EXERCISE DIRECTIONS
Every line of the records that holds the word "AIOZ" should be copied out.

SUPPLIED RECORDS
= Beginning of Section =
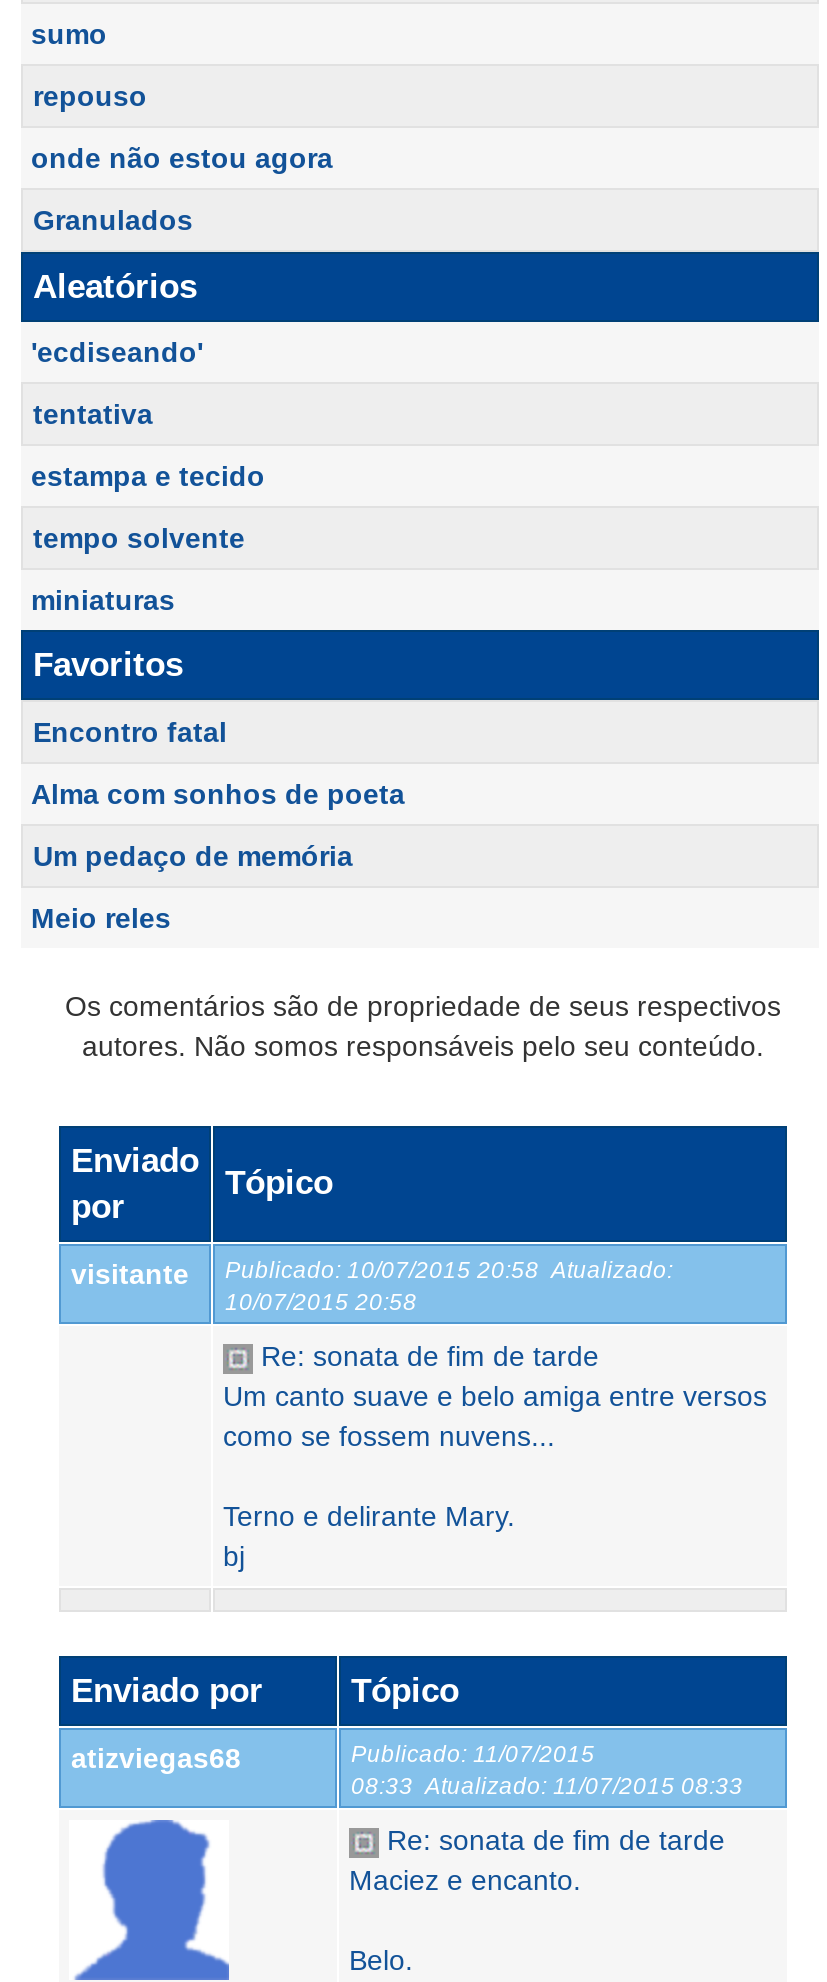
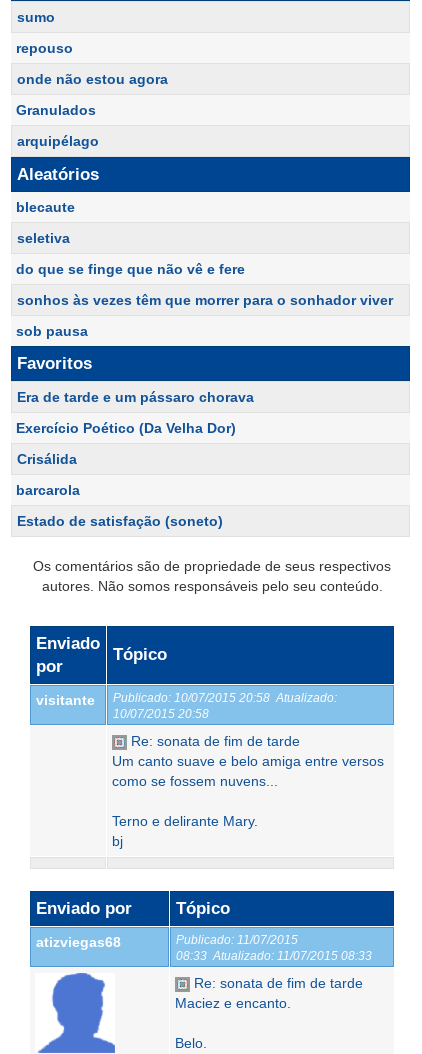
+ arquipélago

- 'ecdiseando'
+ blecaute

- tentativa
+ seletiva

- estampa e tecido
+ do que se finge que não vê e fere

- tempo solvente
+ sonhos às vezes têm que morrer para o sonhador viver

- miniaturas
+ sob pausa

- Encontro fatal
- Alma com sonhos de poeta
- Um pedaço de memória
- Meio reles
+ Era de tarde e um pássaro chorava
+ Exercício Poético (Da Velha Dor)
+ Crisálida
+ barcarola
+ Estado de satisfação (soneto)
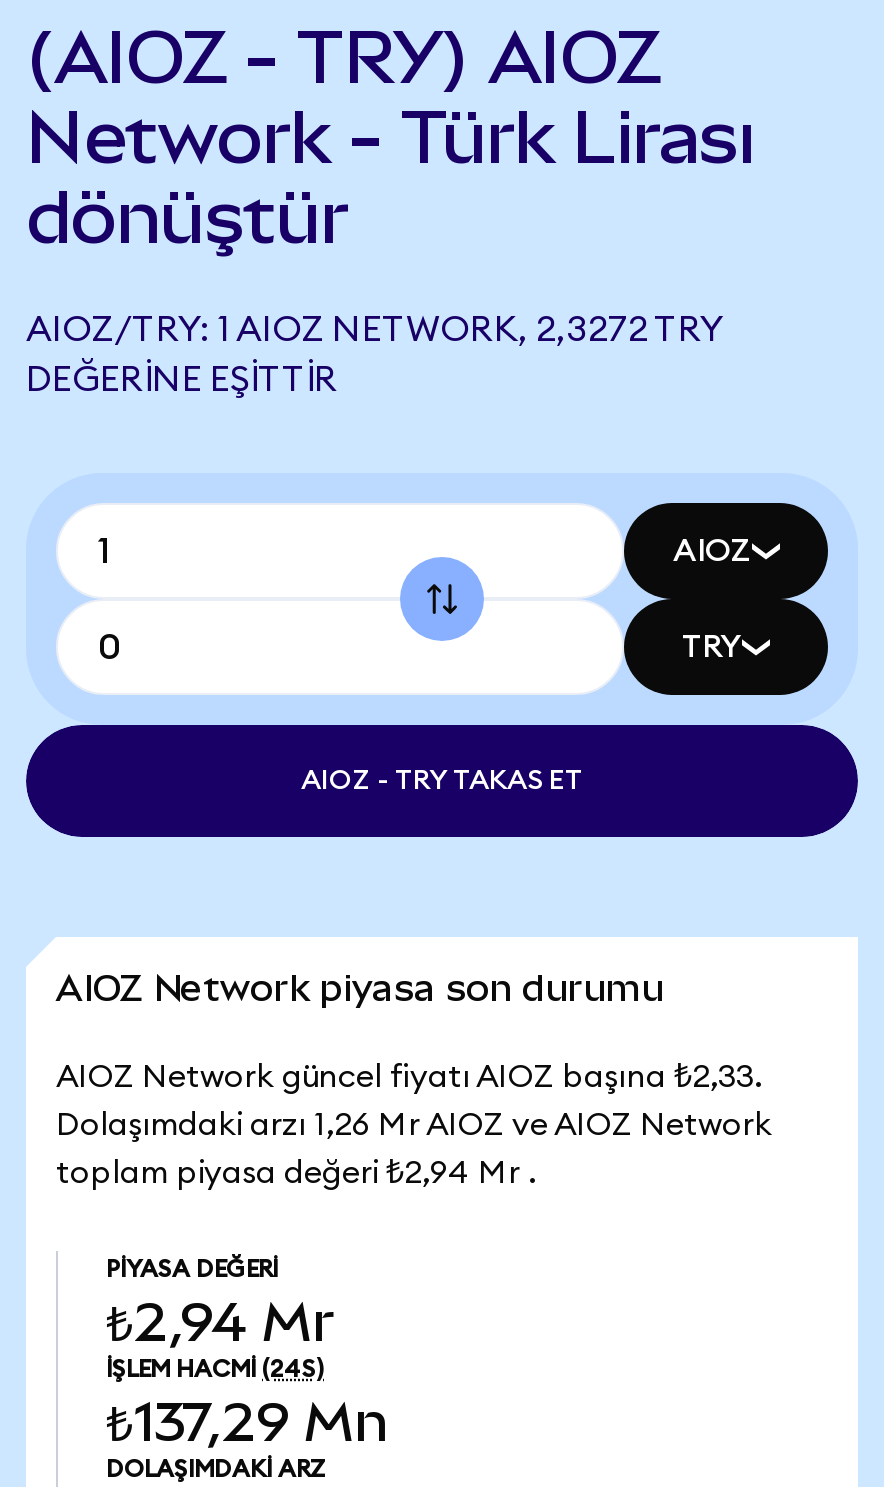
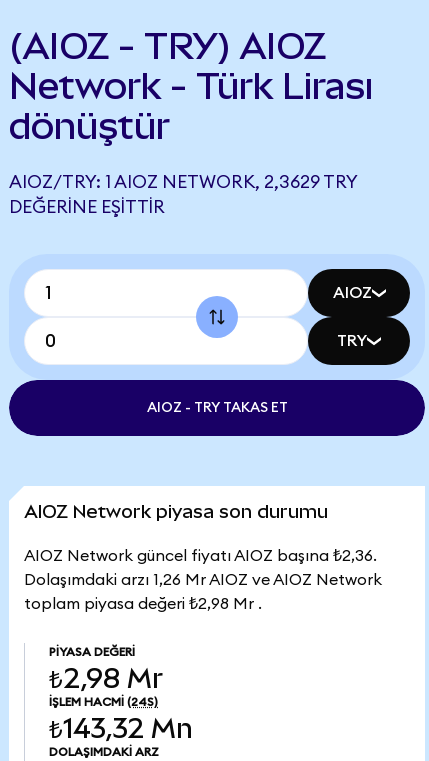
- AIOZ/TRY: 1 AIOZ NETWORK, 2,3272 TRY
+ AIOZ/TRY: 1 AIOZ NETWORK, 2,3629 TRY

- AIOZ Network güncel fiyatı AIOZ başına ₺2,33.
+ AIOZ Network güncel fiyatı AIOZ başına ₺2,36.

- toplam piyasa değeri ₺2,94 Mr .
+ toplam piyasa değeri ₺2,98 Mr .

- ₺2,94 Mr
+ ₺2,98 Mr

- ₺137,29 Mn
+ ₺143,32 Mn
= End of Section =
= Beginning of Section =
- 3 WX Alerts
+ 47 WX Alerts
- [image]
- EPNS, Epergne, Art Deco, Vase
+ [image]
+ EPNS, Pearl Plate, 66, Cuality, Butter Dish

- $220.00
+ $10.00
= End of Section =
SOLUTION TO THE EXERCISE
- AIOZ/TRY: 1 AIOZ NETWORK, 2,3272 TRY
+ AIOZ/TRY: 1 AIOZ NETWORK, 2,3629 TRY
- AIOZ Network güncel fiyatı AIOZ başına ₺2,33.
+ AIOZ Network güncel fiyatı AIOZ başına ₺2,36.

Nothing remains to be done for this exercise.